**To do:** Restate verbatim the span of lines below between the line with "invoice date: 2025-04-12 -> 2025-04-07" and the line with "total: 5563.02 -> 5059.94", including those two lines, and only that span.

--- Records provided ---

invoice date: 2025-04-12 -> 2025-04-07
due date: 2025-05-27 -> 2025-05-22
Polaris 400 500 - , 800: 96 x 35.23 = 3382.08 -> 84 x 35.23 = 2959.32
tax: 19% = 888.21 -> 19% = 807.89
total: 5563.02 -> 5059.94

---
--- Records provided ---

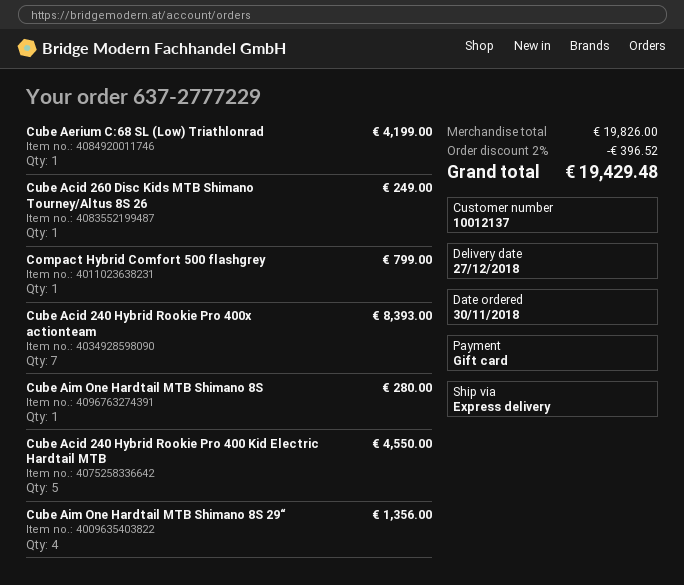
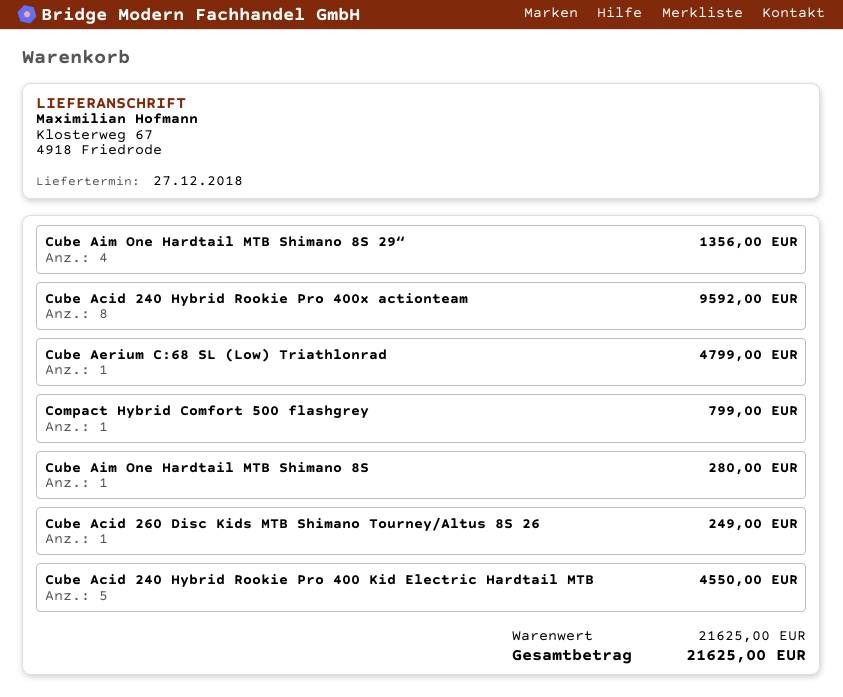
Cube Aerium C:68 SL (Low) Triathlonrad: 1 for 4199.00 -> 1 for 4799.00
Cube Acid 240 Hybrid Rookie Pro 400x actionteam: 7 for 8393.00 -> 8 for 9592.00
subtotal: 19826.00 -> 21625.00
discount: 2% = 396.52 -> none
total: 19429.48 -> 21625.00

---

**Written answer:**
invoice date: 2025-04-12 -> 2025-04-07
due date: 2025-05-27 -> 2025-05-22
Polaris 400 500 - , 800: 96 x 35.23 = 3382.08 -> 84 x 35.23 = 2959.32
tax: 19% = 888.21 -> 19% = 807.89
total: 5563.02 -> 5059.94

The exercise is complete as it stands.